On May 25, 2023, the murder and cruelty charges against Ross were dismissed. The convictions of felony attempt to commit sexual exploitation of children and dissemination of harmful material to minors remained. In a statement, Cobb County District Attorney Flynn Broady said that, after an eleven-month review, it determined that the Georgia Supreme Court's decision would prevent it from relying on "[c]rucial motive evidence", and, in light of that restriction, it had decided it would not retry Ross on the murder and cruelty charges. Ross's attorneys responded to the dismissal by characterizing it as a confirmation of Ross's innocence and disputing whether prosecution of parents such as Ross deters unintentional deaths, saying, "Charging a grieving parent for an unintentional memory failure does nothing to prevent the tragedy from happening to another. In fact, child fatalities from hot cars increased after Ross'[s] 2016 trial, the most widely reported hot car death case in history."

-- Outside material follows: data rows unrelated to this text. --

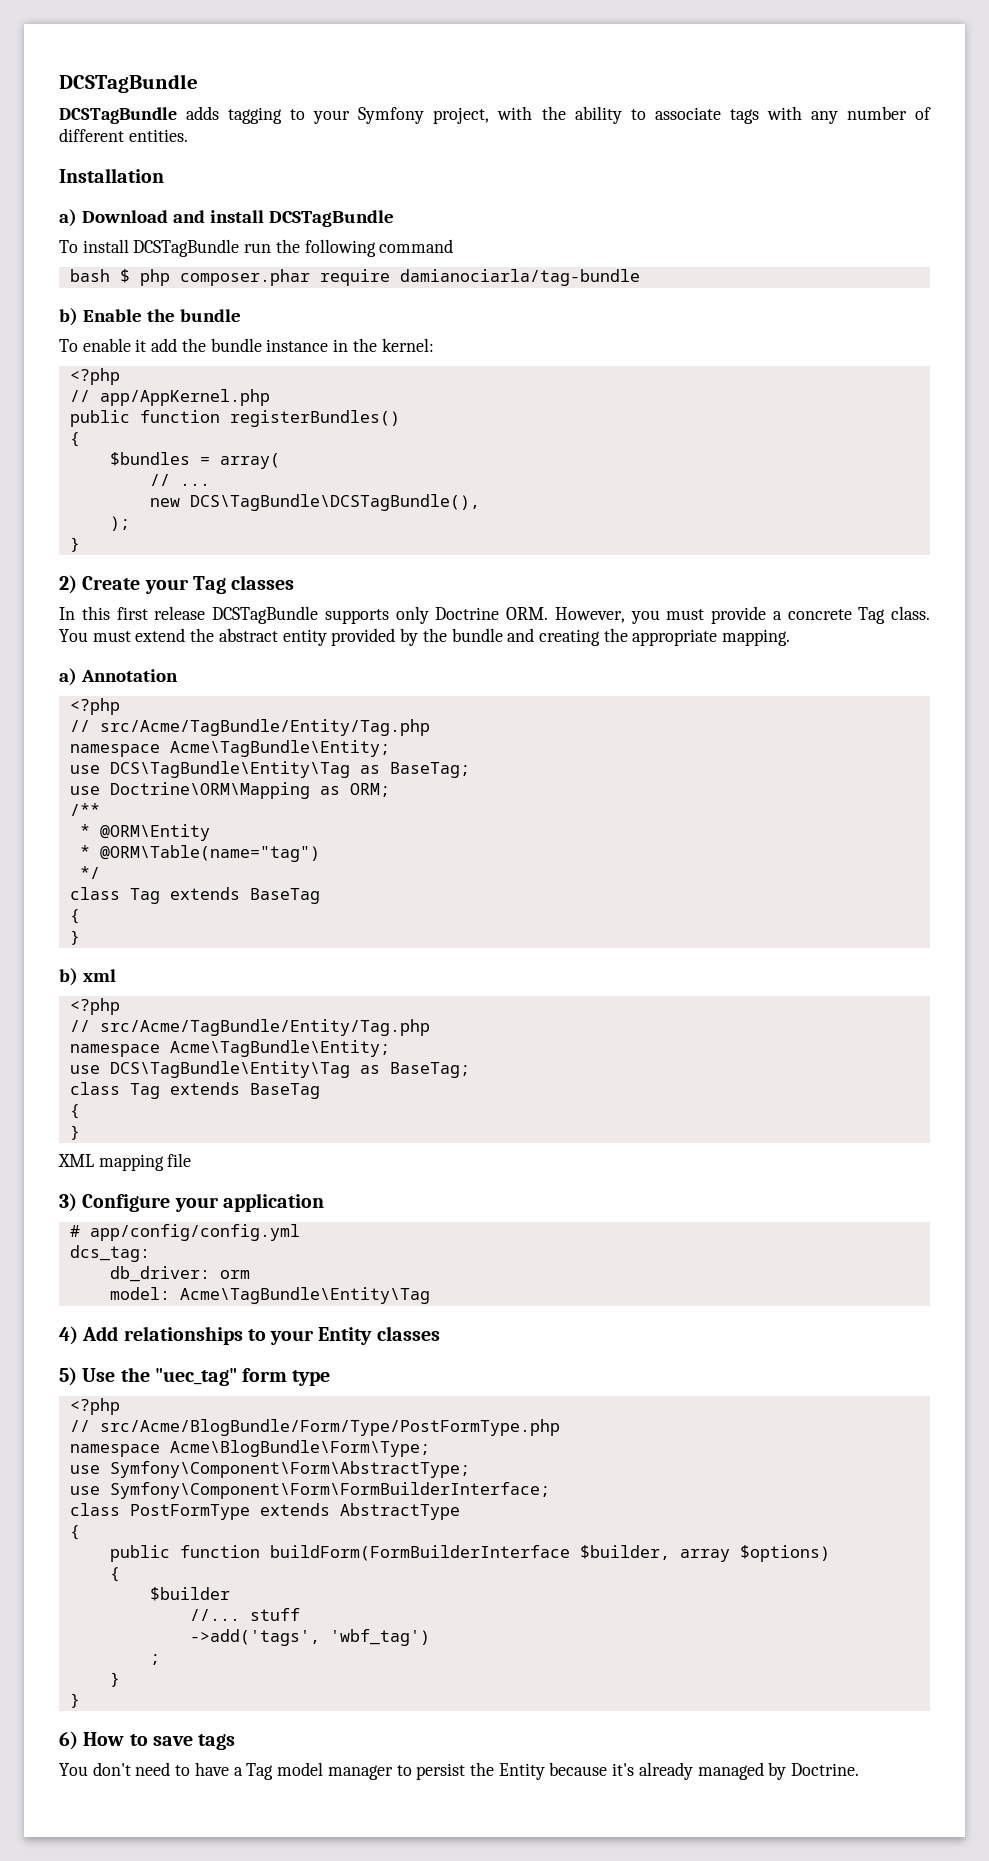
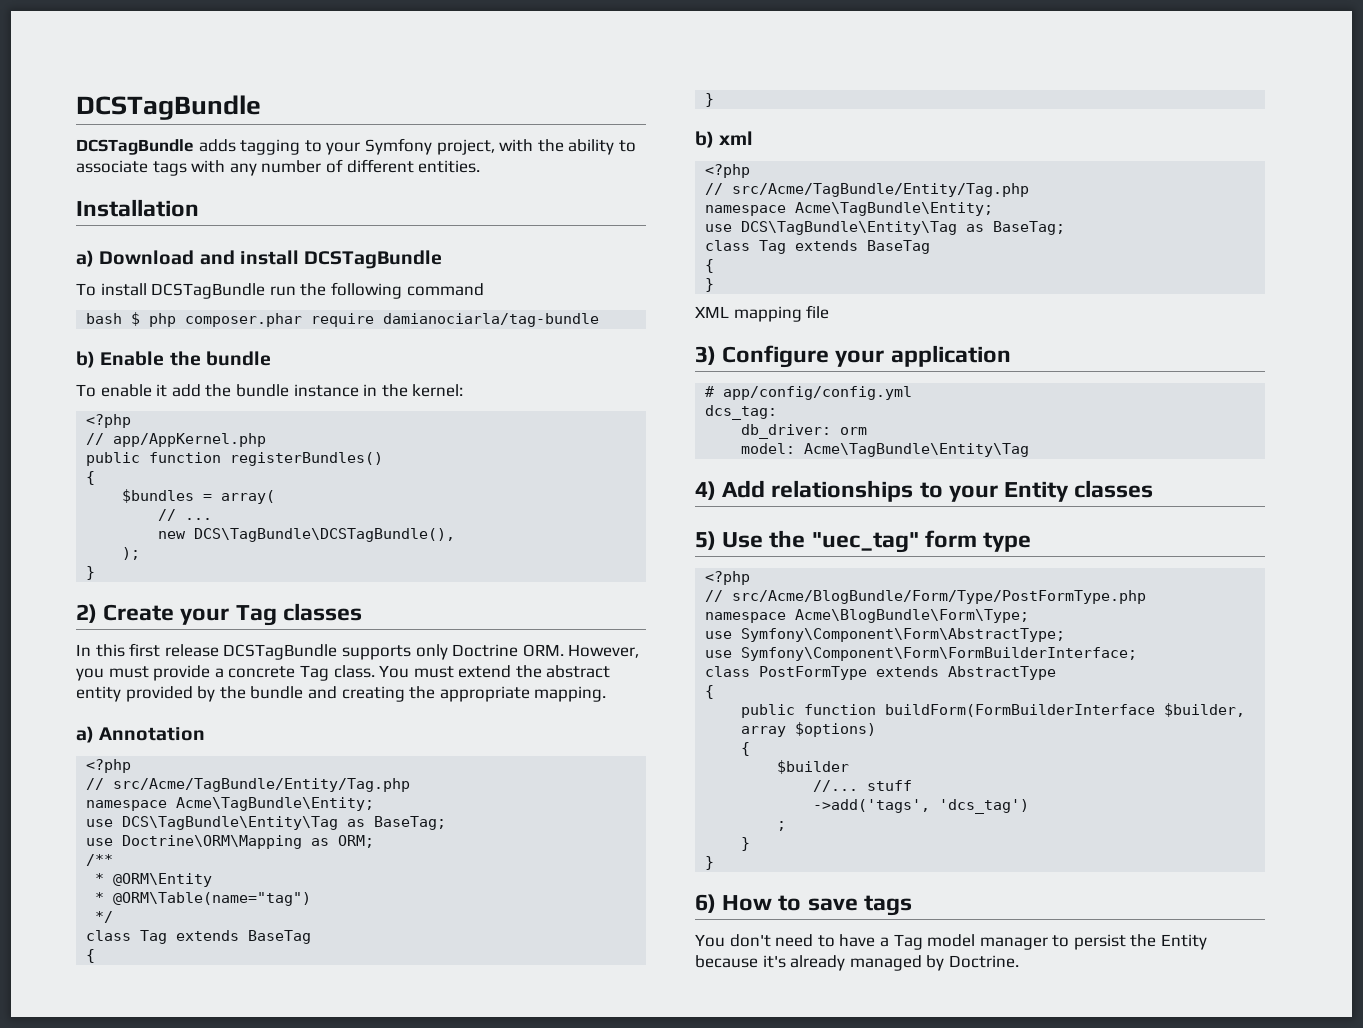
[329,1629,430,1646] 'wbf_tag') -> [939,799,1030,814] 'dcs_tag')

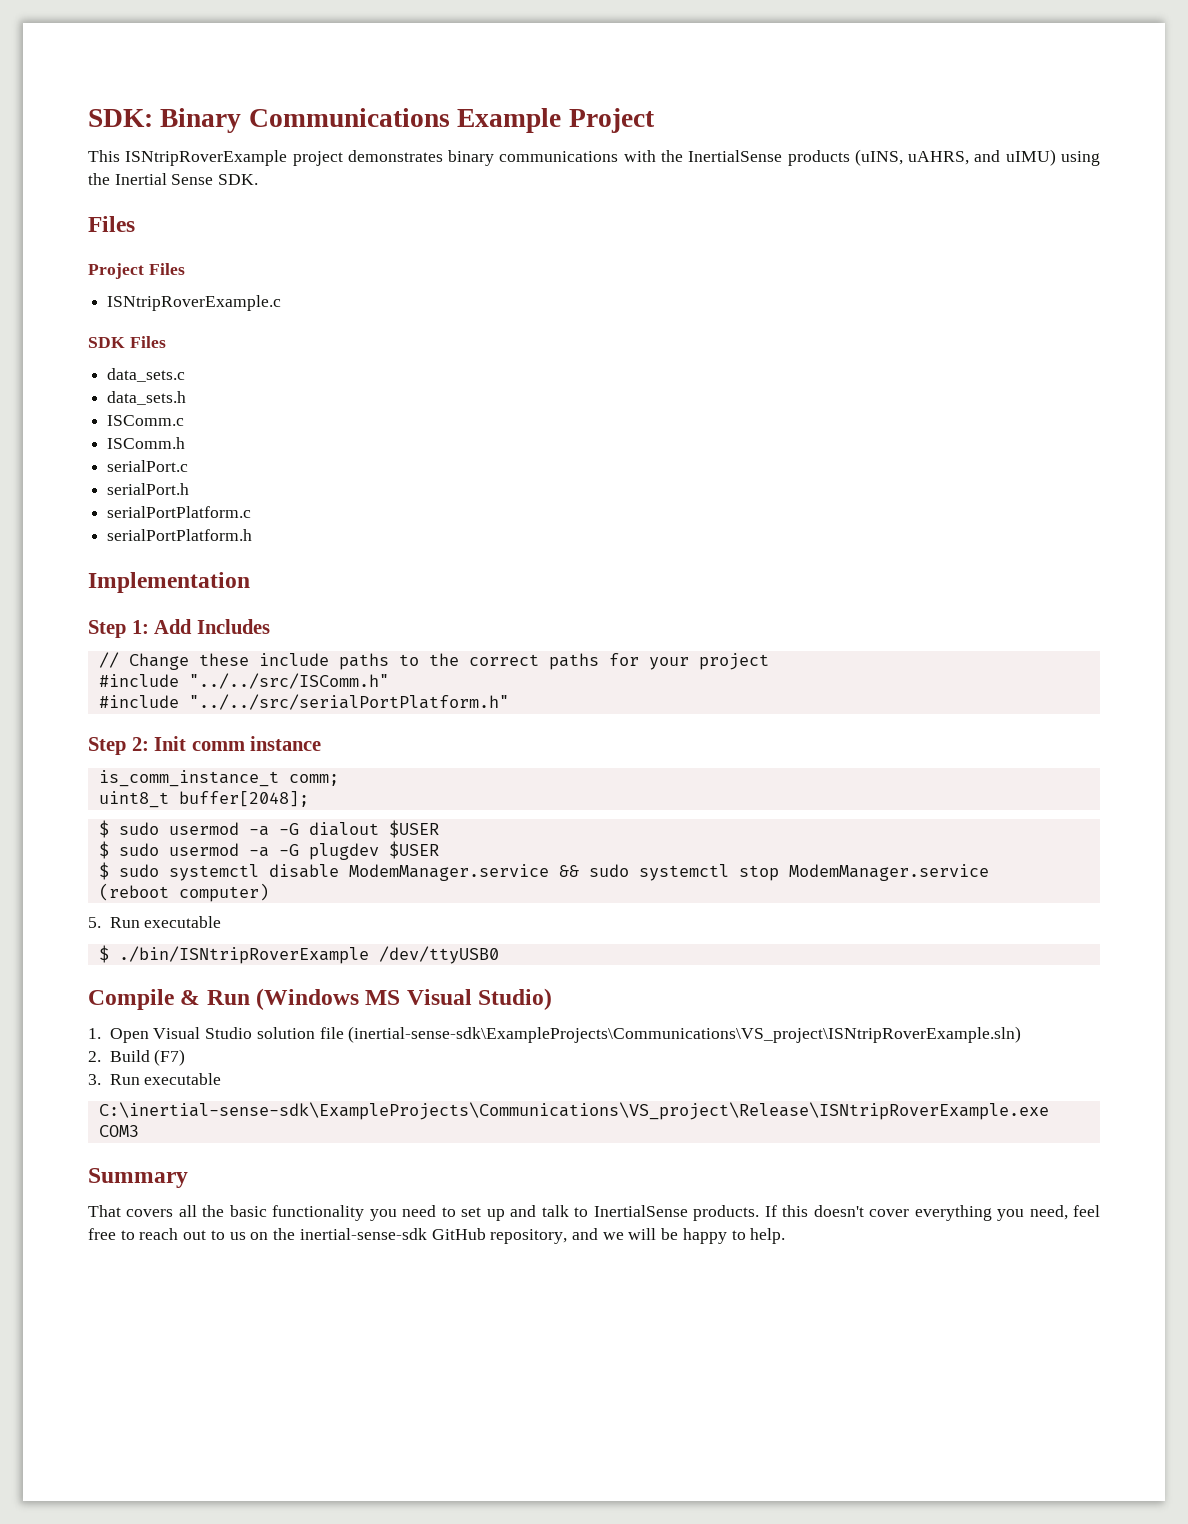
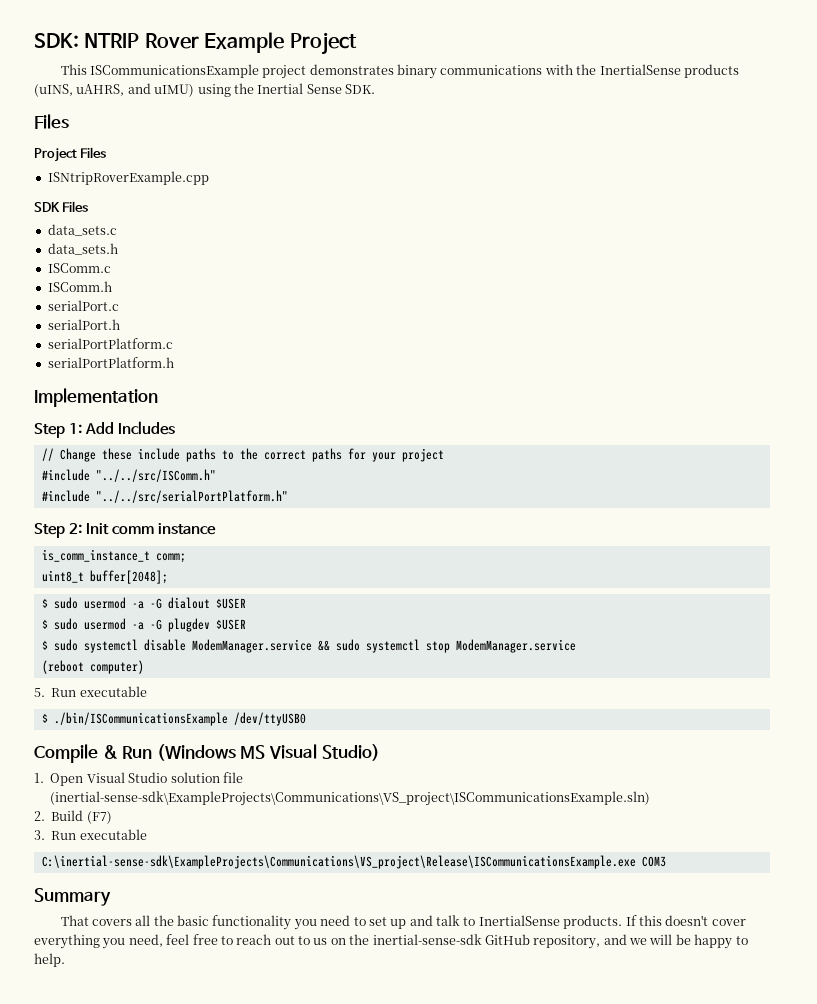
[160,108,450,133] Binary Communications -> [84,33,199,49] NTRIP Rover
[125,150,288,166] ISNtripRoverExample -> [89,64,259,78] ISCommunicationsExample
[107,295,282,311] ISNtripRoverExample.c -> [47,171,209,185] ISNtripRoverExample.cpp
[118,946,369,964] ./bin/ISNtripRoverExample -> [53,712,228,726] ./bin/ISCommunicationsExample
[348,1026,1022,1043] (inertial-sense-sdk\ExampleProjects\Communications\VS_project\ISNtripRoverExample.sln) -> [50,791,651,806] (inertial-sense-sdk\ExampleProjects\Communications\VS_project\ISCommunicationsExample.sln)
[98,1102,1049,1120] C:\inertial-sense-sdk\ExampleProjects\Communications\VS_project\Release\ISNtripRoverExample.exe -> [41,855,636,869] C:\inertial-sense-sdk\ExampleProjects\Communications\VS_project\Release\ISCommunicationsExample.exe

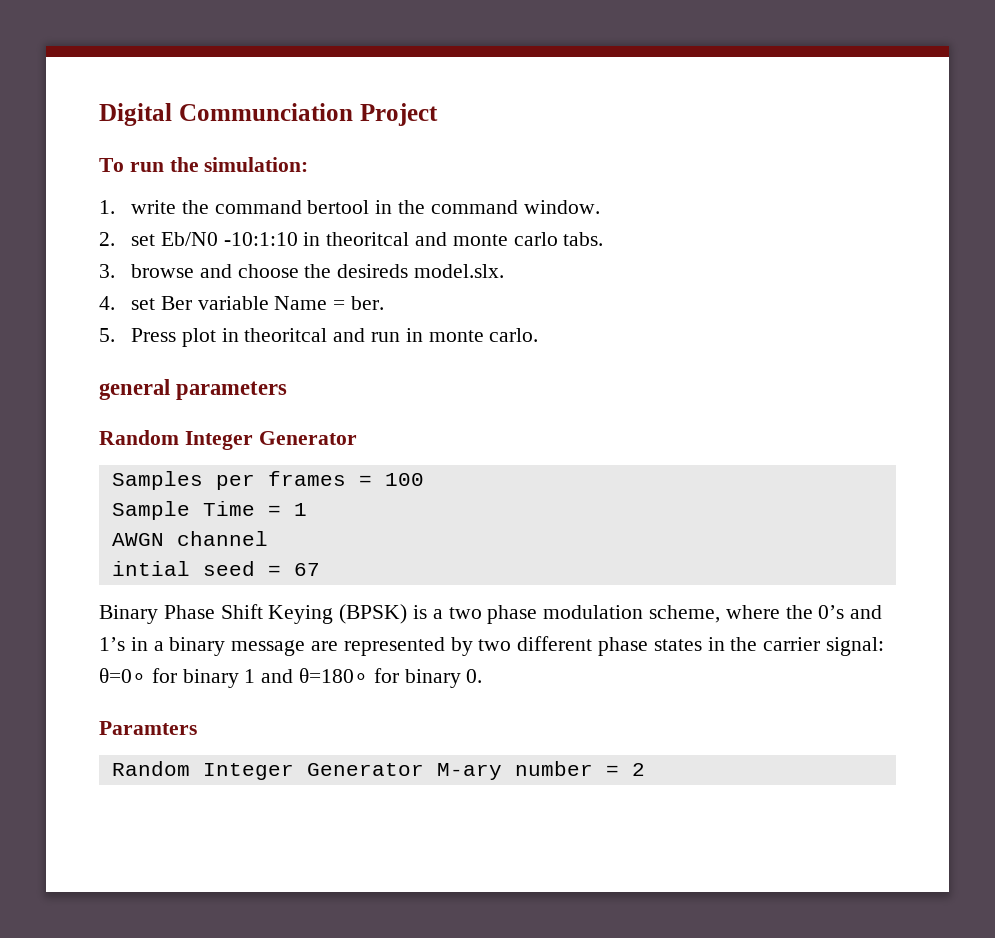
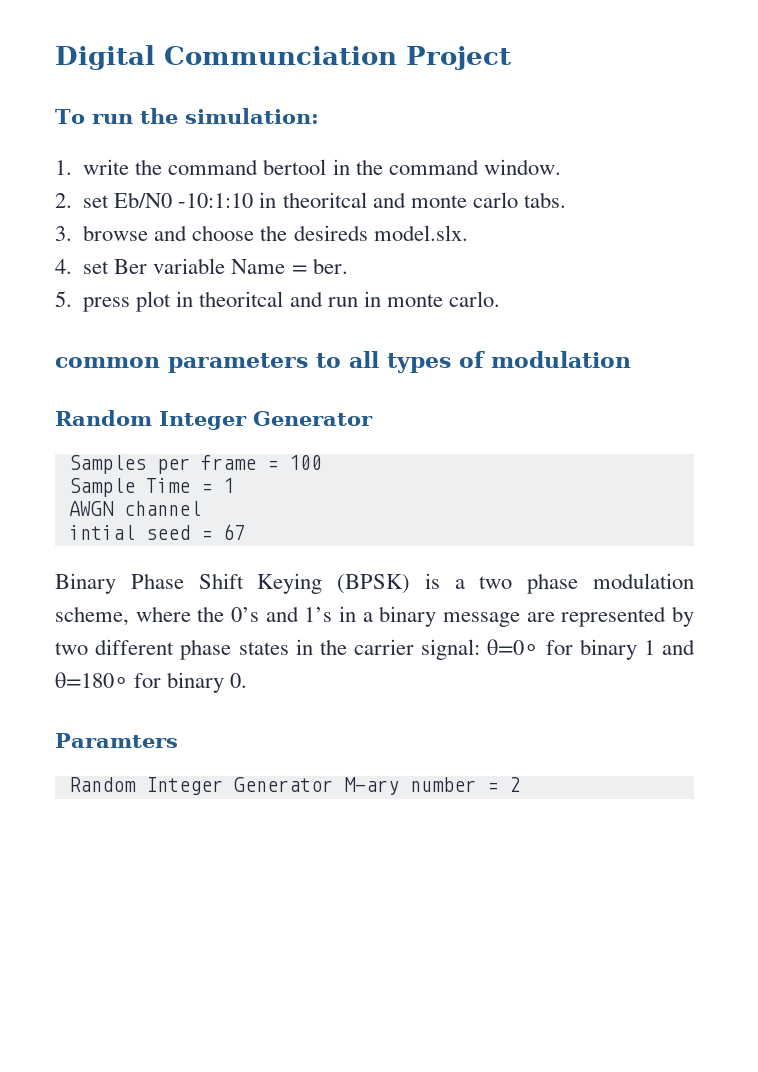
[130,328,176,342] Press -> [83,297,131,312] press
[99,379,170,400] general -> [55,357,160,368] common
(288, 390) none -> [316,351,631,373] to all types of modulation
[267,471,346,486] frames -> [200,455,256,470] frame

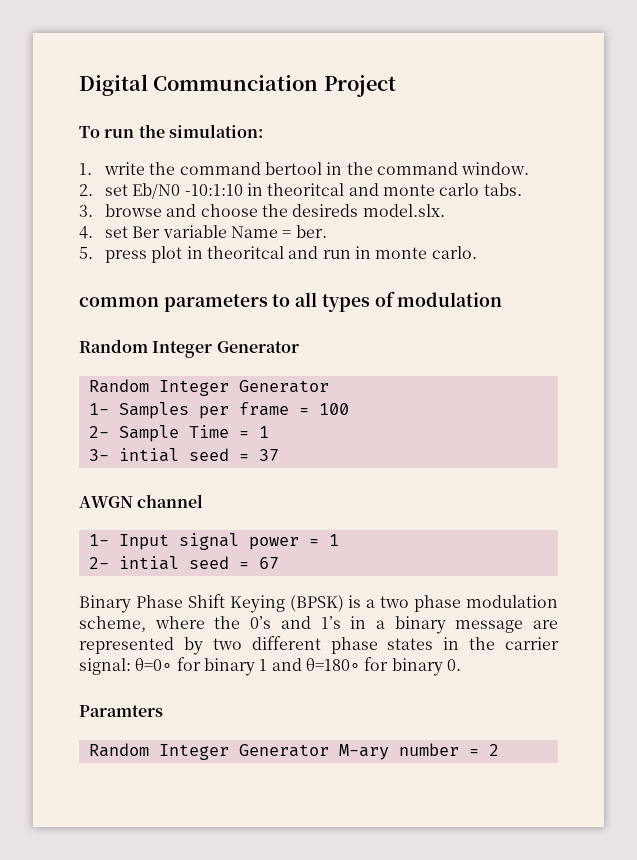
(373, 418) none -> [88,379,329,396] [88,403,109,415] Random Integer Generator // 1-
(322, 462) none -> [88,426,109,438] 2-
[68,501,201,516] AWGN channel // -> [88,448,279,462] [79,494,204,508] [88,533,339,550] [88,557,109,569] 3- intial seed = 37 // AWGN channel // 1- Input signal power = 1 // 2-

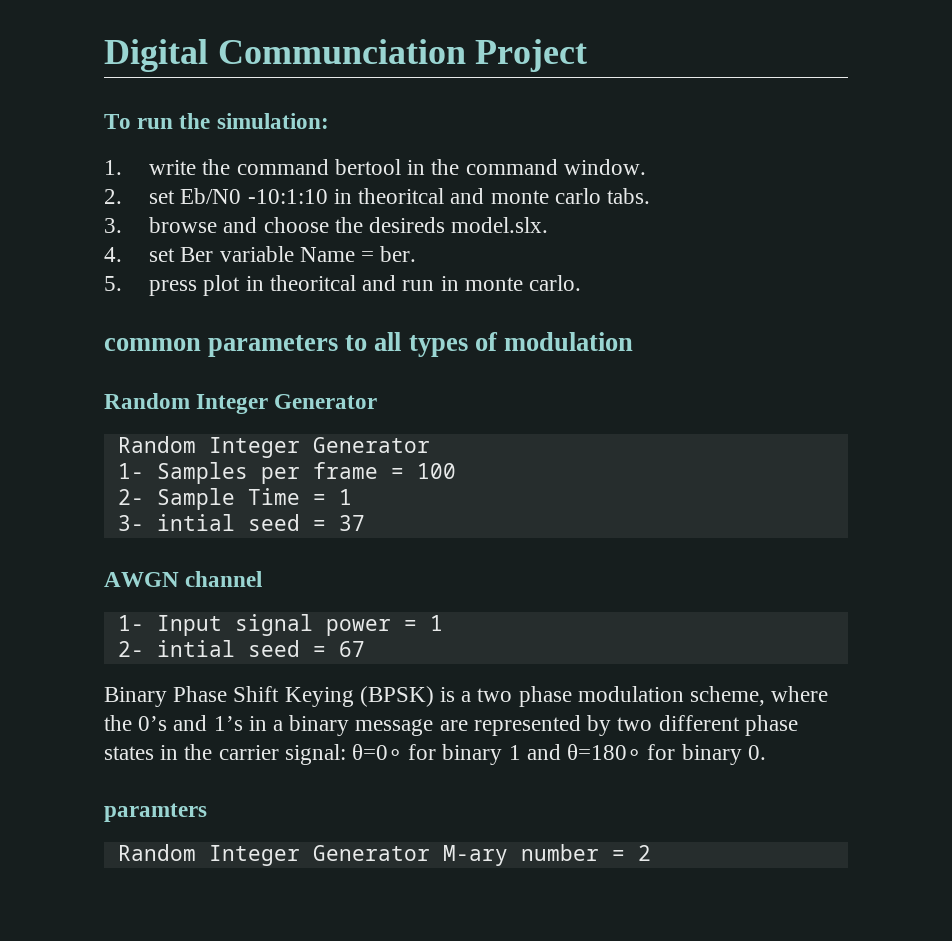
[79,705,163,717] Paramters -> [104,803,207,822] paramters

In 2024, District Attorney Broady lost re-election as an incumbent to Sonya Allen. Allen ran on a platform of denial of justice to Cobb County, citing the handling of the Harris murder case.

In June 2024, Justin Ross Harris was released from the Macon State Prison and booked into the Cobb County Jail to serve the remainder of his sentence. He completed his sentence on June 16, 2025, and was released from the county jail.